Wilfred Mwathi Irungu; David Gichuru Muturi; Umi Athumani; James Osoro Charles; James Gicho Gichohi; William Kamau Githinji; Esther Kyemba; Wanjau Karigi v Republic [2005] KEHC 1173 (KLR)
Full Case Text
REPUBLIC OF KENYA IN THE HIGH COURT OF KENYA AT NAIROBI CRIMINAL DIVISION
Criminal Case 20 of 2004 (From the original conviction and sentence in Criminal Case No. 21697 of 2001 of the Chief Magistrate’s Court at Makadara)
WILFRED MWATHI IRUNGU ………………………………...…..………..APPELLANT
VERSUS
REPUBLIC ……………………………………..……………..……………. RESPONDENT
CONSOLIDATED WITH
Criminal Appeal 21 of 2004
DAVID GICHURU MUTURI ………………..…………………….………. APPELLANT
VERSUS
REPUBLIC …………………………..……………………….…………… RESPONDENT
CONSOLIDATED WITH
Criminal Appeal 22 of 2004
UMI ATHUMANI ………………………………..……………….……….. APPELLANT
VERSUS
REPUBLIC .…………………………………..…………….…………… RESPONDENT
JAMES OSORO CHARLES ……………………….……………….….. APPELLANT
VERSUS
REPUBLIC …………………………….…………………………… RESPONDENT
CONSOLATED WITH
Criminal Appeal 23 of 2004
JAMES GICHO GICHOHI ………………………………..……… APPPELLANT
VERSUS
REPUBLIC …………………….……….…………………..………….ESPONDENT
CONSOLATED WITH
Criminal Appeal 23 of 2004
WILLIAM KAMAU GITHINJI …………………………….……… APPELLANT
VERSUS
REPUBLIC ……………………………..…………………………. RESPONDENT
CONSOLATED WITH
Criminal Appeal 23 of 2004
ESTHER KYEMBA ..........………………………..…..…………… APPELLANT
VERSUS
REPUBLIC ……………………………………….………………….. REPUBLIC
CONSOLATED WITH
Criminal Appeal 23 of 2004
WANJAU KARIGI ……..………………………….…………….. APPELLANT
VERSUS
REPUBLIC ...………………………………………..………….. RESPONDENT
JUDGMENT
The Appellants,WILFRED MWATHI IRUNGU, DAVID GICHURU MUTURI, UMI ATHUMANI, JAMES OSORO CHARLES, JAMES GICHO GICHOHI, WILLIAM KAMAU GITHINJI, ESTHER KYEMBA and WANJAU KARIGI were jointly charged with the offence of malicious damage to property contrary to Section 339 of the Penal Code. The particulars of the charge were that on the 21st day of October, 2001 at Pioneer Estate within the Nairobi area Province, the Appellants jointly with others not before Court, willfully and unlawfully damaged a house under construction of Mr. George Michael Ngacha valued at Kshs.800,000/=. The Appellants were subsequently tried and convicted of the offence by the Resident Magistrate at Makadara Law Courts, Nairobi. Upon that conviction the Appellants were sentenced to a fine of Kshs.100,000/= in default to serve twelve months imprisonment. The Appellants were aggrieved by the conviction and sentence and therefore opted to individually and separately lodge Appeals against the said conviction and sentence.

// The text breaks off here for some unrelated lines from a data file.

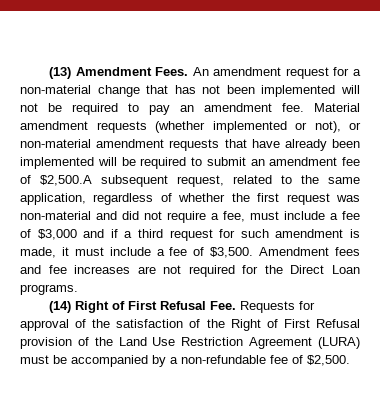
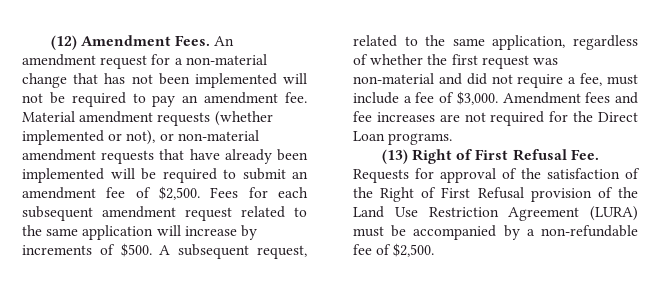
- (13) Amendment Fees.
+ (12) Amendment Fees.
- Material amendment requests (whether implemented or not), or non-material amendment requests that have already been implemented will be required to submit an amendment fee of $2,500.A subsequent request, related to the same application, regardless of whether the first request was non-material and did not require a fee, must include a fee of $3,000 and if a third request for such amendment is made, it must include a fee of $3,500.
+ Material amendment requests (whether implemented or not), or non-material amendment requests that have already been implemented will be required to submit an amendment fee of $2,500. Fees for each subsequent amendment request related to the same application will increase by increments of $500. A subsequent request, related to the same application, regardless of whether the first request was non-material and did not require a fee, must include a fee of $3,000.
- (14) Right of First Refusal Fee. Requests for approval of the satisfaction of the Right of First Refusal provision of the Land Use Restriction Agreement (LURA) must be accompanied by a non-refundable fee of $2,500.
+ (13) Right of First Refusal Fee. Requests for approval of the satisfaction of the Right of First Refusal provision of the Land Use Restriction Agreement (LURA) must be accompanied by a non-refundable fee of $2,500.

When the Appeals came before me for hearing, Mr. Ngare, Learned Counsel for the Appellants applied that the separate Appeals be consolidated for ease of hearing and as they emanated from the same Criminal case in the Lower Court. Mr. Mungai Learned State Counsel supported the Application. In the result and by the consent of the parties, an order of consolidation involving all the Appeals was made.

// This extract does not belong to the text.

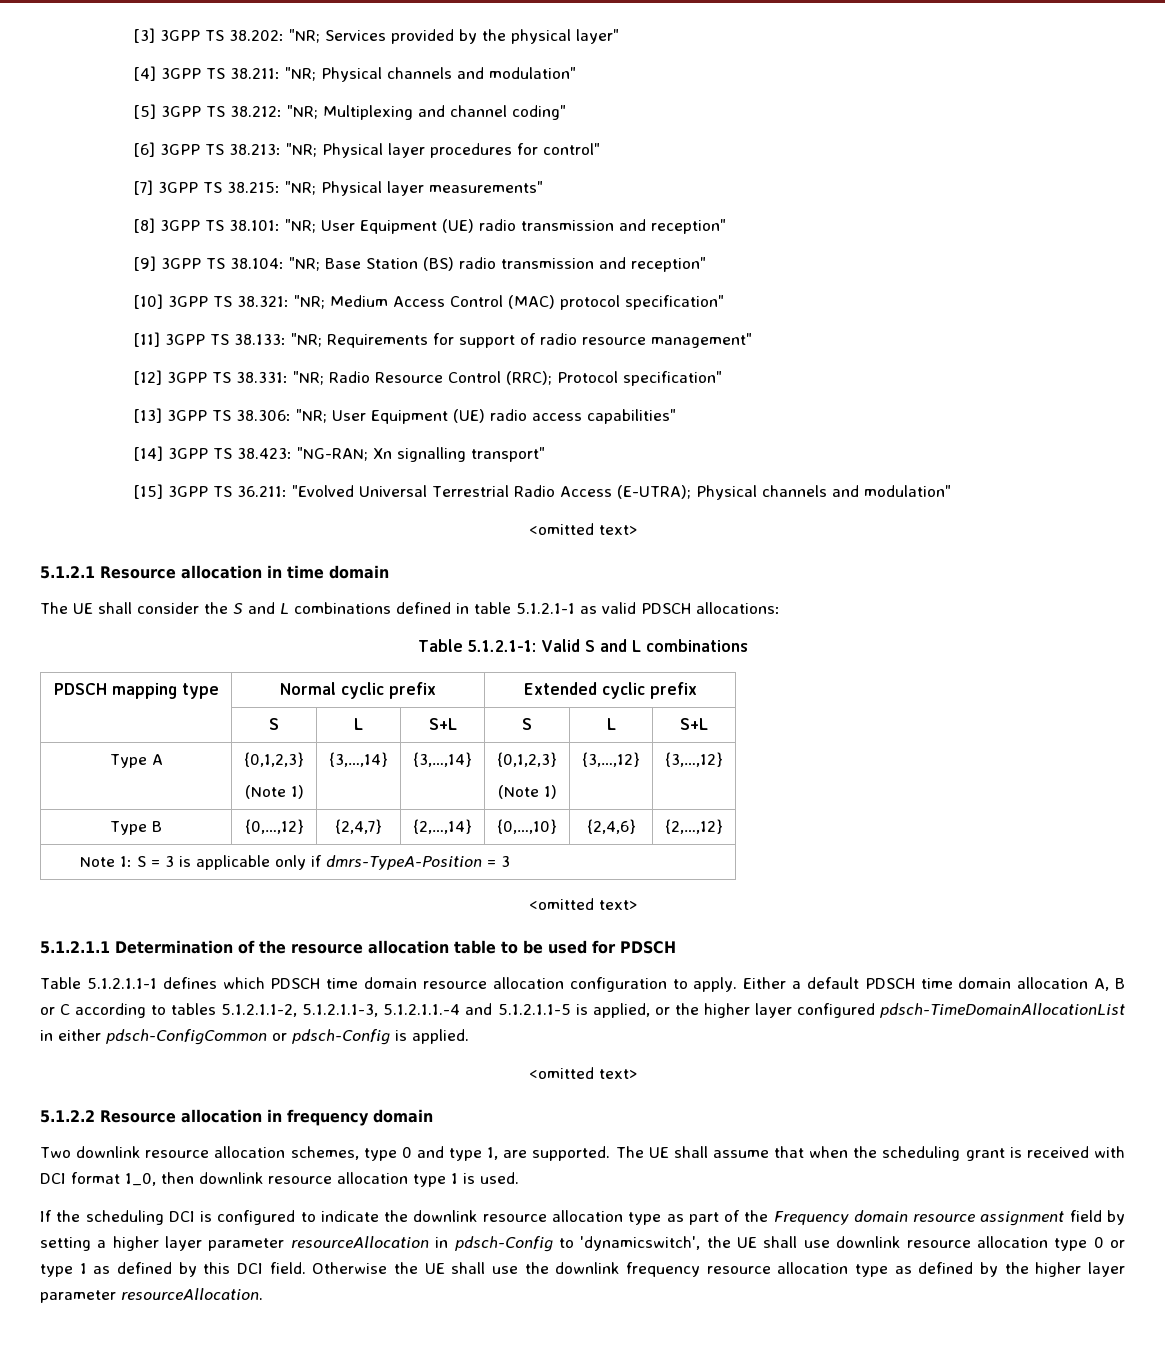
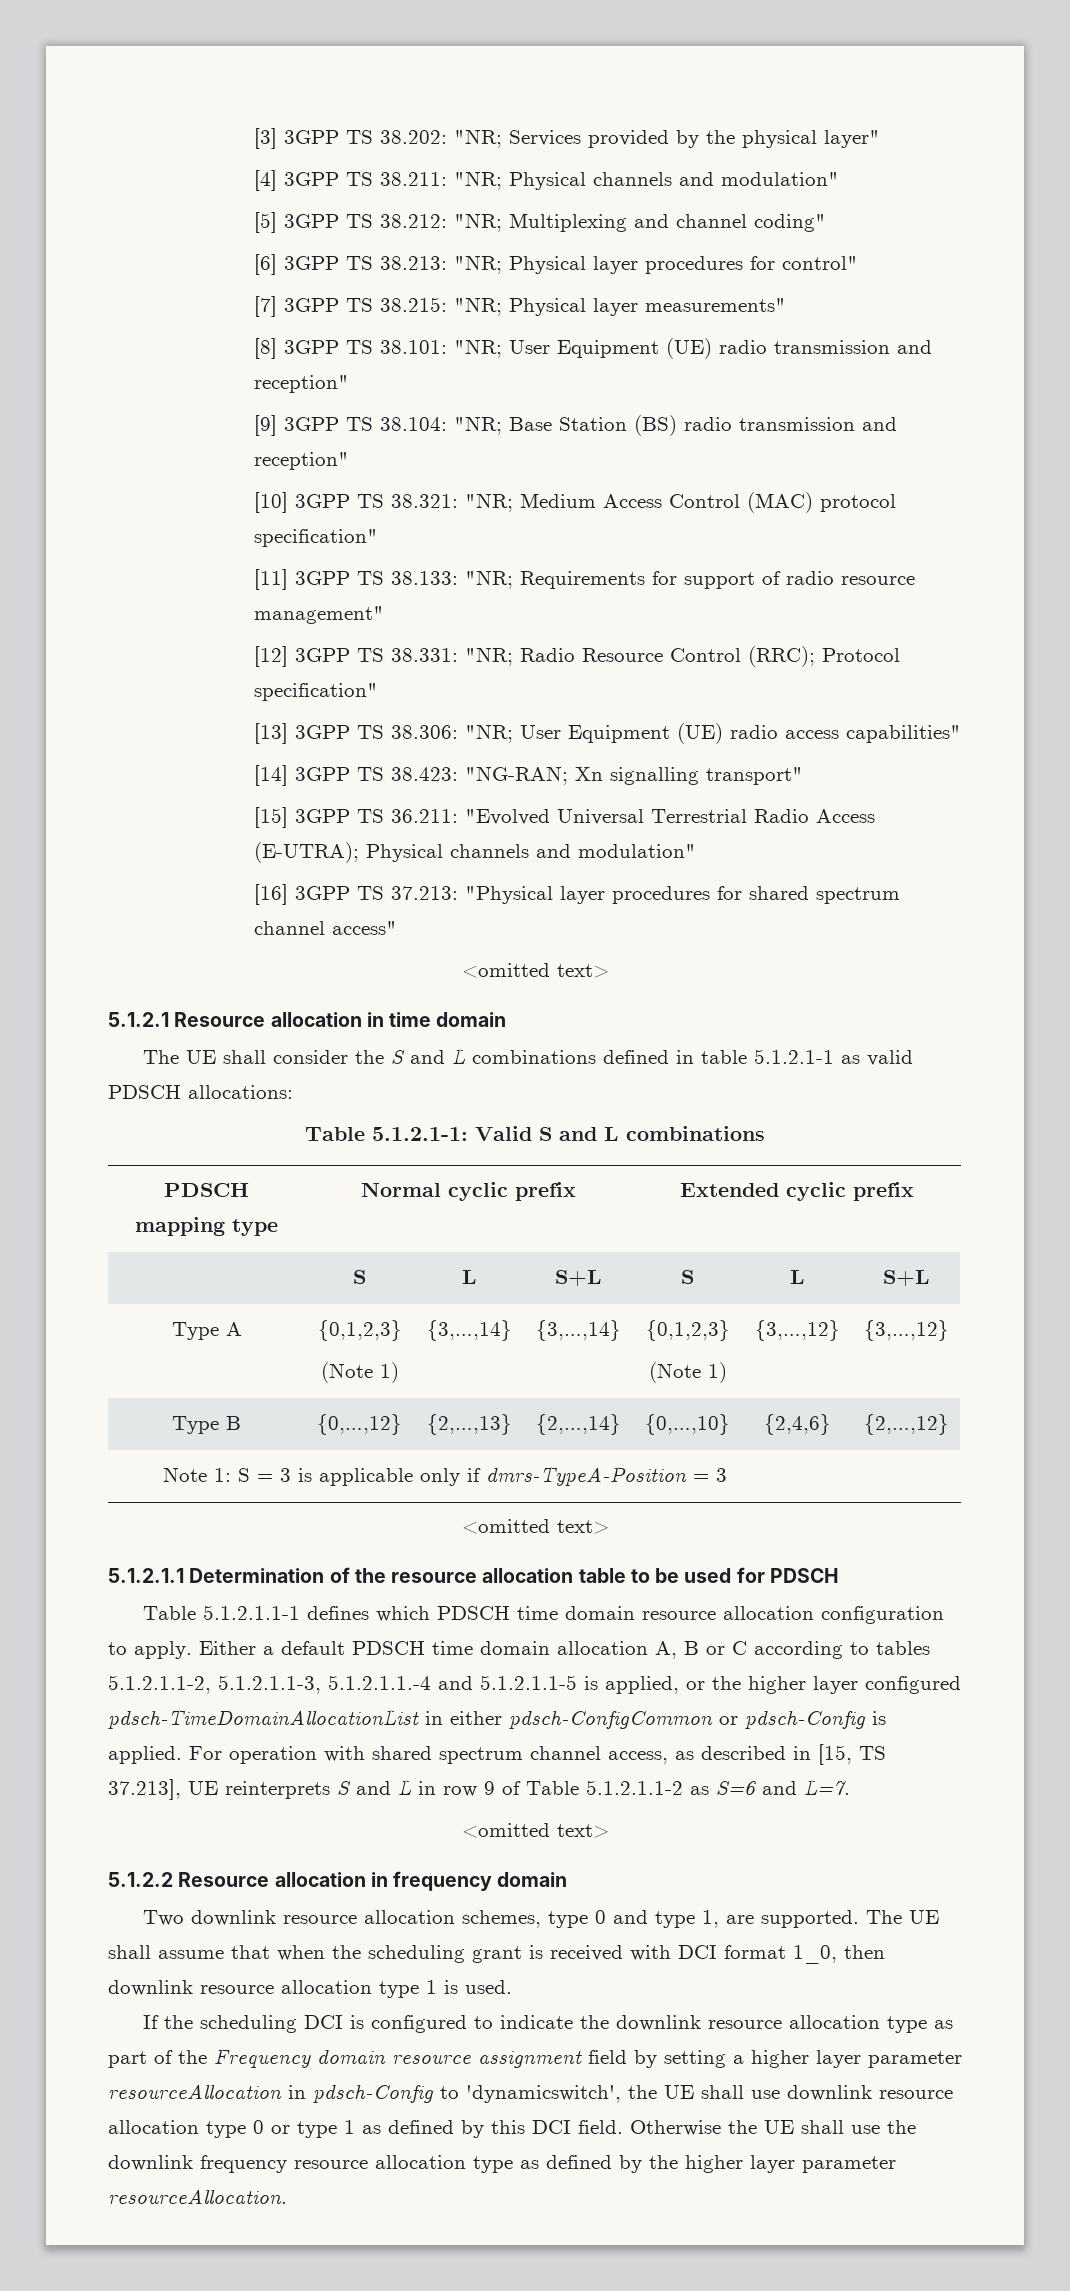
+ [16] 3GPP TS 37.213: "Physical layer procedures for shared spectrum channel access"
- Type B | {0,…,12} | {2,4,7} | {2,…,14} | {0,…,10} | {2,4,6} | {2,…,12}
+ Type B | {0,…,12} | {2,…,13} | {2,…,14} | {0,…,10} | {2,4,6} | {2,…,12}
+ For operation with shared spectrum channel access, as described in [15, TS 37.213], UE reinterprets S and L in row 9 of Table 5.1.2.1.1-2 as S=6 and L=7.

At the very commencement of the hearing of the Appeal, the Learned State Counsel aforesaid drew by attention to the fact that prosecution of the Appellants before the Learned Resident Magistrate was partly conducted by a person who was not qualified to conduct such prosecution to wit: Police Constable Radack. He was therefore conceding to the Appeal on that sole ground. In the case ofELIREMA & ANOTHER VS REPUBLIC (2003) I.E.A. 50 the Court of Appeal stated the position as follows:-
“For one to be appointed as a Public Prosecutor by the Attorney General one must be either an advocate of the High Court of Kenya or a person employed in the Public service not being a Police Officer below the rank of an Assistant Inspector of Police. We suspect the rank of the Assistant Inspector of Police must have been replaced by that of an acting Inspector but the code has not been amended to confirm to the Police Act.
Kamotho and Gitau were not qualified to act as prosecutor and the trial of the Appellants in which they purported to act as public prosecutors must be declared a nullity. We now do so with the result that all the convictions against the two Appellants must be and are hereby quashed and the sentences set aside.”

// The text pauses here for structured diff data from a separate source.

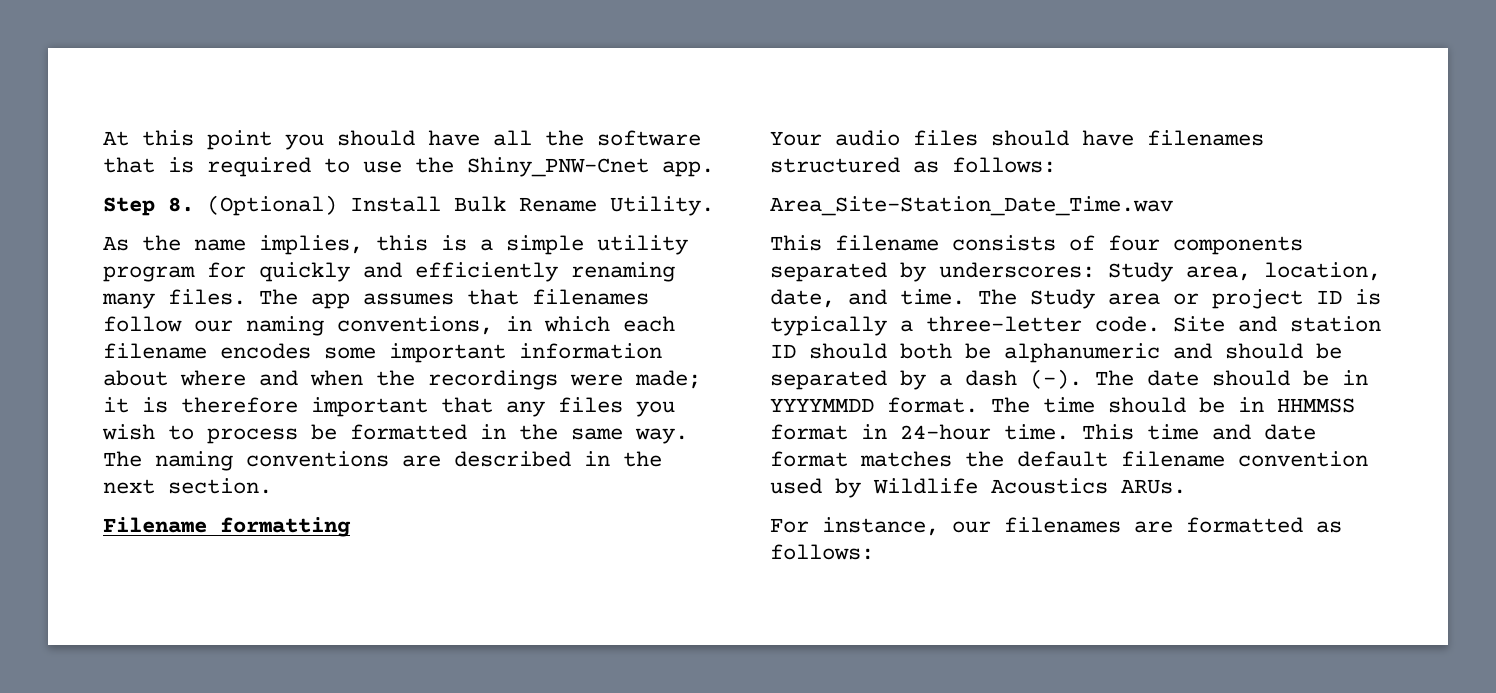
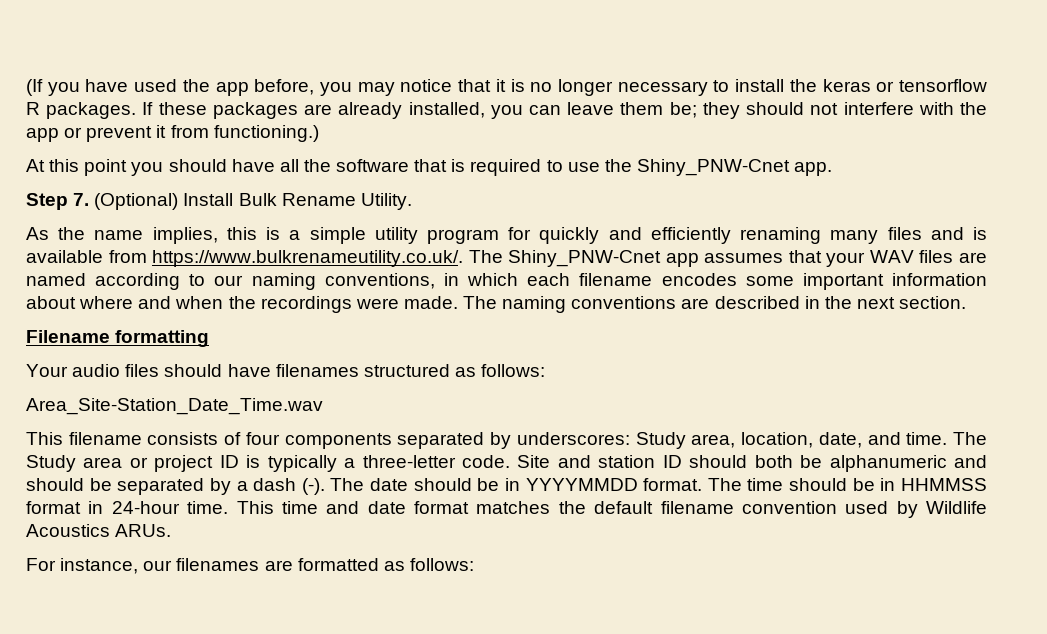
+ (If you have used the app before, you may notice that it is no longer necessary to install the keras or tensorflow R packages. If these packages are already installed, you can leave them be; they should not interfere with the app or prevent it from functioning.)
- Step 8. (Optional) Install Bulk Rename Utility.
+ Step 7. (Optional) Install Bulk Rename Utility.
- As the name implies, this is a simple utility program for quickly and efficiently renaming many files. The app assumes that filenames follow our naming conventions, in which each filename encodes some important information about where and when the recordings were made; it is therefore important that any files you wish to process be formatted in the same way.
+ As the name implies, this is a simple utility program for quickly and efficiently renaming many files and is available from https://www.bulkrenameutility.co.uk/. The Shiny_PNW-Cnet app assumes that your WAV files are named according to our naming conventions, in which each filename encodes some important information about where and when the recordings were made.

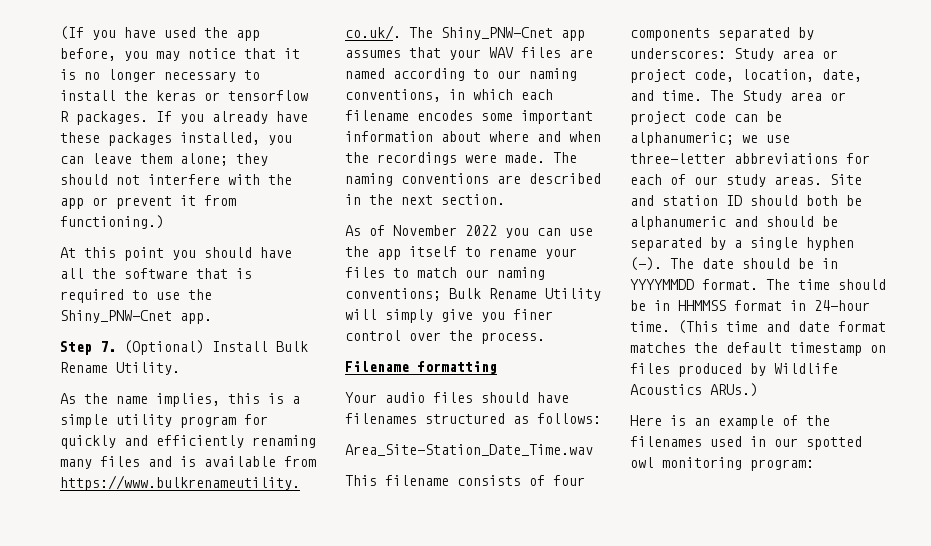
- If these packages are already installed, you can leave them be; they should not interfere with the app or prevent it from functioning.)
+ If you already have these packages installed, you can leave them alone; they should not interfere with the app or prevent it from functioning.)
+ As of November 2022 you can use the app itself to rename your files to match our naming conventions; Bulk Rename Utility will simply give you finer control over the process.
- This filename consists of four components separated by underscores: Study area, location, date, and time.
+ This filename consists of four components separated by underscores: Study area or project code, location, date, and time.
- The Study area or project ID is typically a three-letter code.
+ The Study area or project code can be alphanumeric; we use three-letter abbreviations for each of our study areas.
- Site and station ID should both be alphanumeric and should be separated by a dash (-).
+ Site and station ID should both be alphanumeric and should be separated by a single hyphen (-).
- This time and date format matches the default filename convention used by Wildlife Acoustics ARUs.
- For instance, our filenames are formatted as follows:
+ (This time and date format matches the default timestamp on files produced by Wildlife Acoustics ARUs.)
+ Here is an example of the filenames used in our spotted owl monitoring program:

It is of course, in view of the foregoing authority that I think Mr. Mungai conceded the Appeal. Mr. Mungai did not wish to ask for a retrial of the Appellants on the grounds that on 11.
6. 2002, the trial Court took submissions of the defence Counsel in the absence of 2 accused persons contrary to Section 194 of the Criminal Procedure Code. Counsel further submitted that this was case of malicious damage to property in which more than 100 people were involved.
However in the aftermath, only the Appellants were arrested and charged. No reasons were given by the prosecution for this selective treatment of the Appellants. Finally, Learned State Counsel submitted that being a case of malicious damage and with the passage of time, the evidence has been tampered with. The Court cannot be able to visit the locus in quo.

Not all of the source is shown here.